Now about delivering value to the customer. A motorized vehicle has to deliver a set of values, including safety, ecology and economy. While market forces will lead to the success of products that make economic sense, all stakeholders in the auto industry have to collectively take on the moral – not just legal – responsibility for maximizing the total safety in the transport system and minimizing the ecological footprint of vehicles in manufacture and in use.

The Indian industry and industry associations have been quite alive and sensitive to these issues and have proactively mandated technological answers to these. However, automotive engineering alone cannot provide all the answers; use of enabling allied technologies and purposeful user education are part of a possible solution.

As consumers, we know how ineffective product manuals can be as tools of customer education. Business organizations have to see customer education as a means to better use of their products, thereby maximizing their value delivery, allowing them to live upto the product promise. Moreover, in the case of motorized vehicles, the manufacturers have a much greater responsibility, because they are not domestic appliances but potent machines used in public places, on roads that are shared by all.

At a time when we often read about road rage leading to loss of life, the need for customer awareness and education to change the mental makeup cannot be over-emphasized.
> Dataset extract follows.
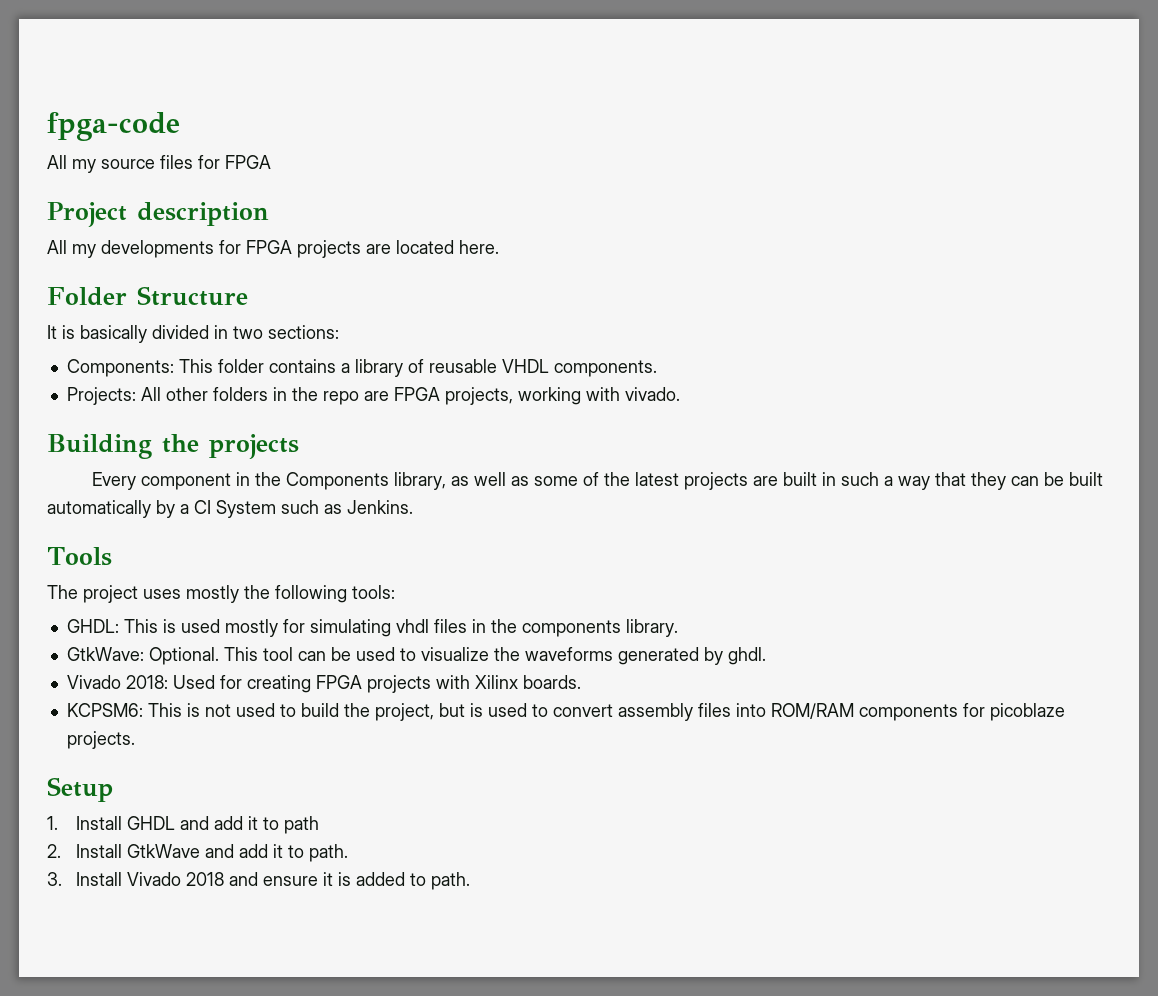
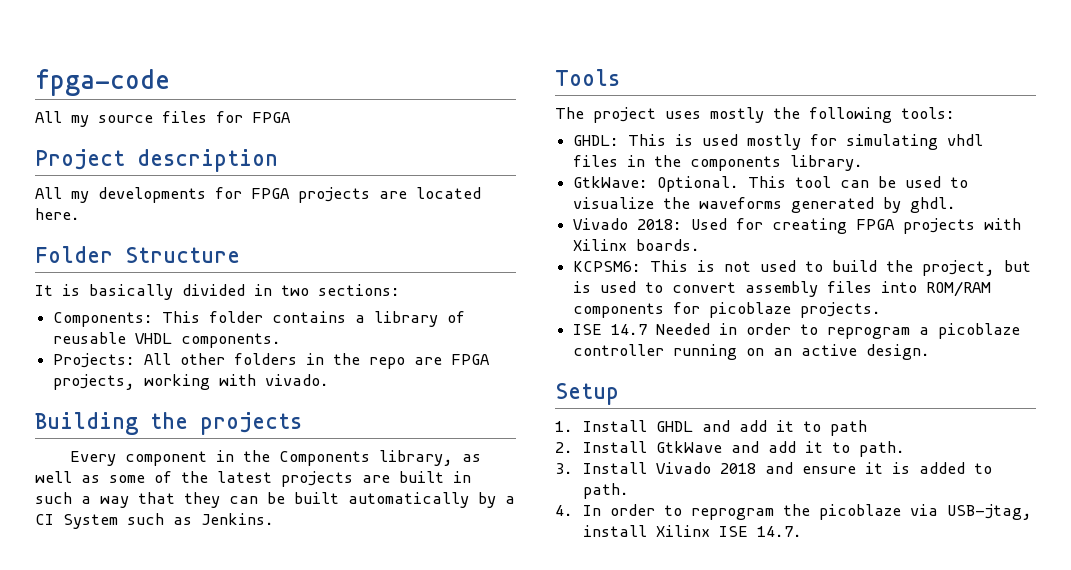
+ ISE 14.7 Needed in order to reprogram a picoblaze controller running on an active design.
+ 4. In order to reprogram the picoblaze via USB-jtag, install Xilinx ISE 14.7.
We have of course successfully changed driver behavior in our driver training centres. Our customers vouchsafe for two major changes in their drivers after training. Thanks to training, correct driving techniques become second nature leading to 5% or more in fuel savings and a marked improvement in their safety record.

Recently, our driver training centre at Namakkal reached a milestone of 200,000 trainees. This good work is now being replicated at the Delhi centre run jointly with the Delhi Government. The company is in talks with more State Governments who have shown interest. Scientific training of drivers is a significant task in managing the future vehicle volumes, prompting the Government to plan one or two full-fledged driver training schools in every State.

The implementation of VAT and improvements in road connectivity have contributed immensely to making India one unified market where efficient centres of production and value addition get their due share in the value chain, wherein distances have become less important and efficiency the deciding factor. When the world emerges from the current recession and economic rationale gives way to protectionism, global economic activity will get stacked up on the primary axis of efficiency and cost competitiveness. That will be India’s opportunity to claim its legitimate share, in the process building its auto industry on the foundations of enterprise, people skills and best practices.

When this collective dream is realized, the nation will remember with gratitude, the pioneers, the visionaries, the leaders of succeeding generations. The late Santhanam is one of those great men whose contribution will always be remembered.